Les écrits proprement théologiques de saint Isidore sont peu nombreux. Ils comprennent seulement une apologie en deux livres contre les Juifs, De fide catholica ex veteri et novo Testamento contra Judaeos ad Florentinam sororem suam, et Trois livres de sentences tirées pour une bonne part de saint Augustin et de saint Grégoire, et formant un manuel complet de dogmatique et de morale.

V. Liturgie.

Plus intéressant pour nous que ces productions est l’ouvrage De ecclesiasticis officies, dont le premier livre traite des diverses parties du culte et des sacrements (De origine officiorum), et le second des ministres du culte et des membres de l’Église (De origine ministrorum). C’est une source importante pour l’histoire de l’ancienne liturgie espagnole.

VI. Ascétisme. Lettres.

Enfin nous possédons de saint Isidore une Règle pour les moines en vingt-quatre chapitres, qui s’étend sur tout le détail de leur vie, et un recueil de onze lettres seulement. La lettre vii à Redemptus ne paraît pas être authentique. — Quelques hymnes attribuées à l’évêque de Séville ne sont sûrement pas de lui.

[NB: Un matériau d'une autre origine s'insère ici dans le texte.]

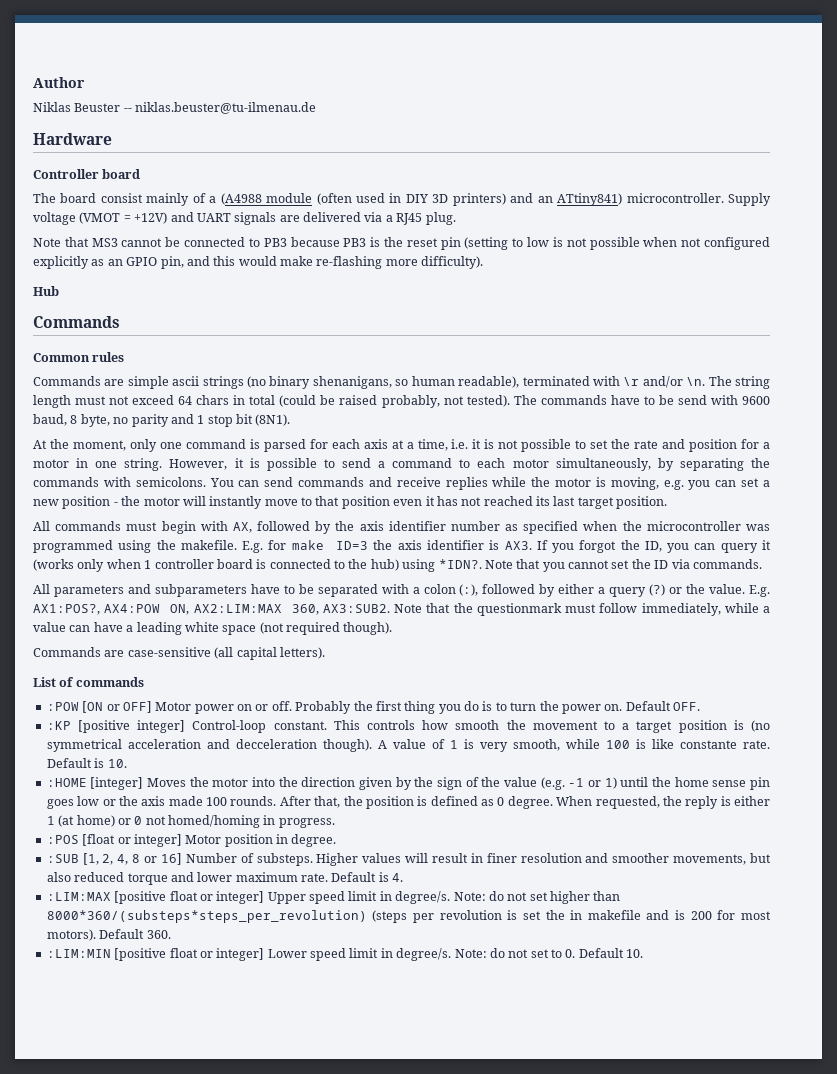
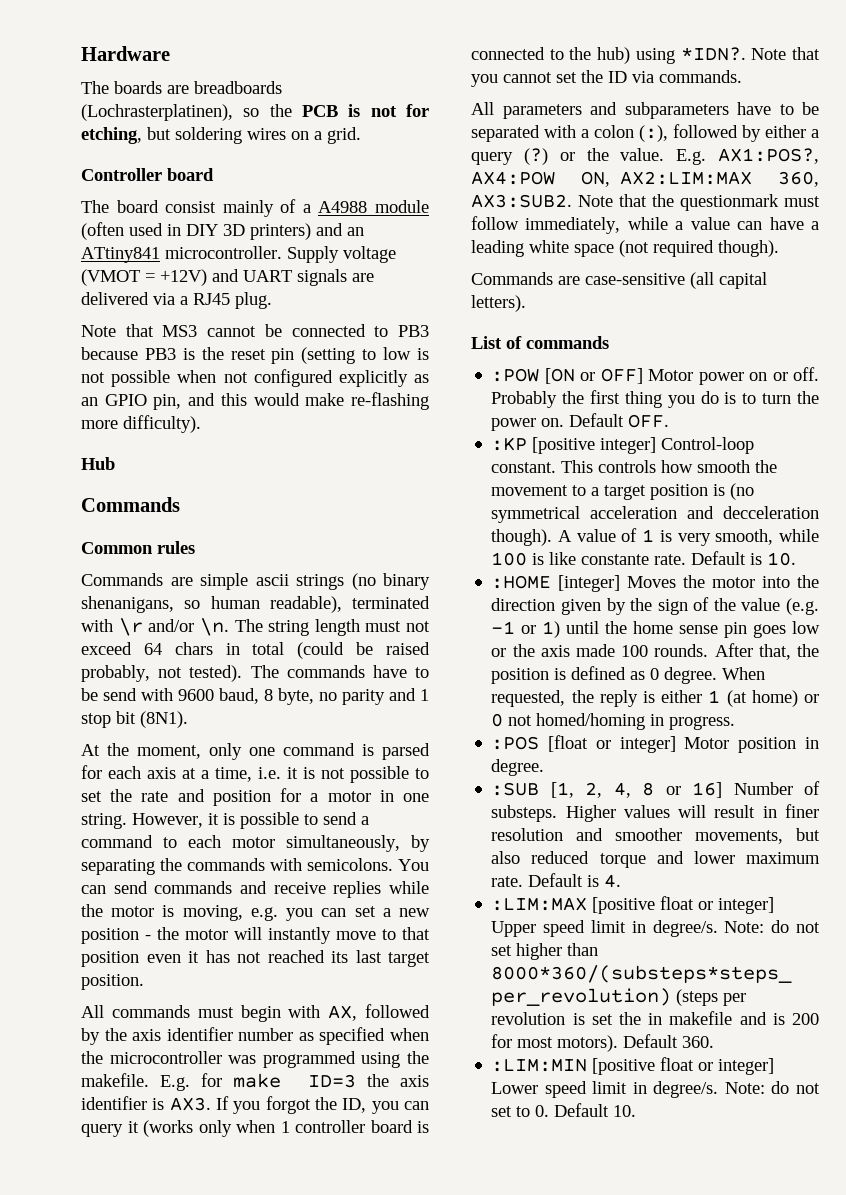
[33,77,85,88] [33,102,317,114] [33,133,112,145] Author // Niklas Beuster -- niklas.beuster@tu-ilmenau.de // Hardware -> [81,46,170,61] [81,81,282,94] [81,104,429,121] [81,127,361,144] Hardware // The boards are breadboards (Lochrasterplatinen), so the PCB is not for etching, but soldering wires on a grid.
[220,193,262,205] (A4988 -> [318,201,368,213] A4988
[557,193,623,206] ATtiny841) -> [81,247,160,263] ATtiny841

Le nom de saint Isidore est le dernier que nous inscrirons dans ce Précis. Déjà on a pu voir, dans la période de décadence que nous venons d’étudier, que nous nous sommes, vers la fin, heurtés partout, soit en Orient, soit en Occident, à des peuples nouveaux avec qui commence un autre ordre de choses. Saint Jean de Damas vit au milieu des musulmans, Grégoire de Tours et Fortunat vivent au milieu des Francs, Boèce et Cassiodore écrivent parmi les Ostrogoths, saint Isidore travaille parmi les Visigoths, saint Fulgence est en controverse avec les Vandales. Les uns et les autres conservent ce qu’ils peuvent de la culture antique, mais ne sauraient empêcher son déclin : avec eux une civilisation disparaît ou plutôt semble disparaître pour un temps, afin de renaître plus tard dans des conditions différentes.

Car cette éclipse, en Occident surtout, n’était pas la mort. Ce qu’il y avait de bon et de beau dans la philosophie, les lettres, l’art païen, ne devait pas périr ; et le germe de résurrection et de vie déposé par le christianisme dans la société antique devait avoir un jour son plein épanouissement. Oui, un temps viendra où l’alliance de la forme classique et des idées chrétiennes, qui a fait la grandeur d’un Chrysostome ou d’un Augustin, sera renouée derechef, et où de nouveaux Pères, qui ne le céderont aux anciens ni en doctrine ni en éloquence, illustreront encore l’Église. Mais ils se feront gloire d’ailleurs d’avoir reçu de leurs devanciers toute leur science, et de n’être devant le monde que les échos de leur enseignement.